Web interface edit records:
=====

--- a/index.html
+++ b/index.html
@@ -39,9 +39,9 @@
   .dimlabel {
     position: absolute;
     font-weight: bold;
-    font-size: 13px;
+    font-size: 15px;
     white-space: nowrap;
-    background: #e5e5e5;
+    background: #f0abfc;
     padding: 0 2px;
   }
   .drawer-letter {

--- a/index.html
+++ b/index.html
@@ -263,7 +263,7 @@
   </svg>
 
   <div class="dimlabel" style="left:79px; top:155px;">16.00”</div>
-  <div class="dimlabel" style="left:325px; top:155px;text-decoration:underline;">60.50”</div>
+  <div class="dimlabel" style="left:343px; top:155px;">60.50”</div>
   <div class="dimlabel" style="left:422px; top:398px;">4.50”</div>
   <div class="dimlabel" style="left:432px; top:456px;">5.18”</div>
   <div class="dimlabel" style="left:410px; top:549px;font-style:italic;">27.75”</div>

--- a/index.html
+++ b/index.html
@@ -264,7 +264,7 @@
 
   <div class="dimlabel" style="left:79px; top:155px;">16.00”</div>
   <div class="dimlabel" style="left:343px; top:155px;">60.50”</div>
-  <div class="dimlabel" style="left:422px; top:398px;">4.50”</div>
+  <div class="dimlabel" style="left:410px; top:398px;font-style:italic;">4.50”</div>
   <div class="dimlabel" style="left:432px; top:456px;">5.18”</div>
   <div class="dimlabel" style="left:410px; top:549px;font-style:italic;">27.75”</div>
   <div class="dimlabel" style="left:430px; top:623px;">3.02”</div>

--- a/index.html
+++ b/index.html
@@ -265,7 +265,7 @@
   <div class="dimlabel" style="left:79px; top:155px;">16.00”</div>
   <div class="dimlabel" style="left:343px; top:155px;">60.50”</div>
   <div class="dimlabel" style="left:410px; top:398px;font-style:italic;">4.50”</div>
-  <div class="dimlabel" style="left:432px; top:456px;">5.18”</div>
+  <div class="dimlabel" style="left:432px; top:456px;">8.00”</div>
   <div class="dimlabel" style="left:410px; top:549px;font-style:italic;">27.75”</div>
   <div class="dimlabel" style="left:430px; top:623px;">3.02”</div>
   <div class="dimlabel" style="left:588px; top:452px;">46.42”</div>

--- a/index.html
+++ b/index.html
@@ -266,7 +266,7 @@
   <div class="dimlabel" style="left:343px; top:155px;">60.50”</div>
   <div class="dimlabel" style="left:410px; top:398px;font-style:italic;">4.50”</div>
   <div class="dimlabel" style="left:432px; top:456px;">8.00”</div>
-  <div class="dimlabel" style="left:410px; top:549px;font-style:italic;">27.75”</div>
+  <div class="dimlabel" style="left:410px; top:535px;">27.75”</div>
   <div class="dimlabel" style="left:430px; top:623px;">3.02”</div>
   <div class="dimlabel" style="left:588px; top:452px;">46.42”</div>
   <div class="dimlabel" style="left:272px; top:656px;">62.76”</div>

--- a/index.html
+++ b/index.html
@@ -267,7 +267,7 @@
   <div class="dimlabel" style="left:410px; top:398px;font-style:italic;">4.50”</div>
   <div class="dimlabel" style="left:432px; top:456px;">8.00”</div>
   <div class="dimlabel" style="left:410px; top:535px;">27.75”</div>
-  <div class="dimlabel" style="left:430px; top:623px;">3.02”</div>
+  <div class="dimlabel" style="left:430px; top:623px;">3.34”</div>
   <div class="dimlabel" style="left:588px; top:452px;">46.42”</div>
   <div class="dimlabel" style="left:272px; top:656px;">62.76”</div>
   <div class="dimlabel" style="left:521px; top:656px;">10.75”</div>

=====

EXERCISE AIM:
For each line of the data that has the word "background", report that line.

OUTPUT OF THE EXERCISE:
-    background: #e5e5e5;
+    background: #f0abfc;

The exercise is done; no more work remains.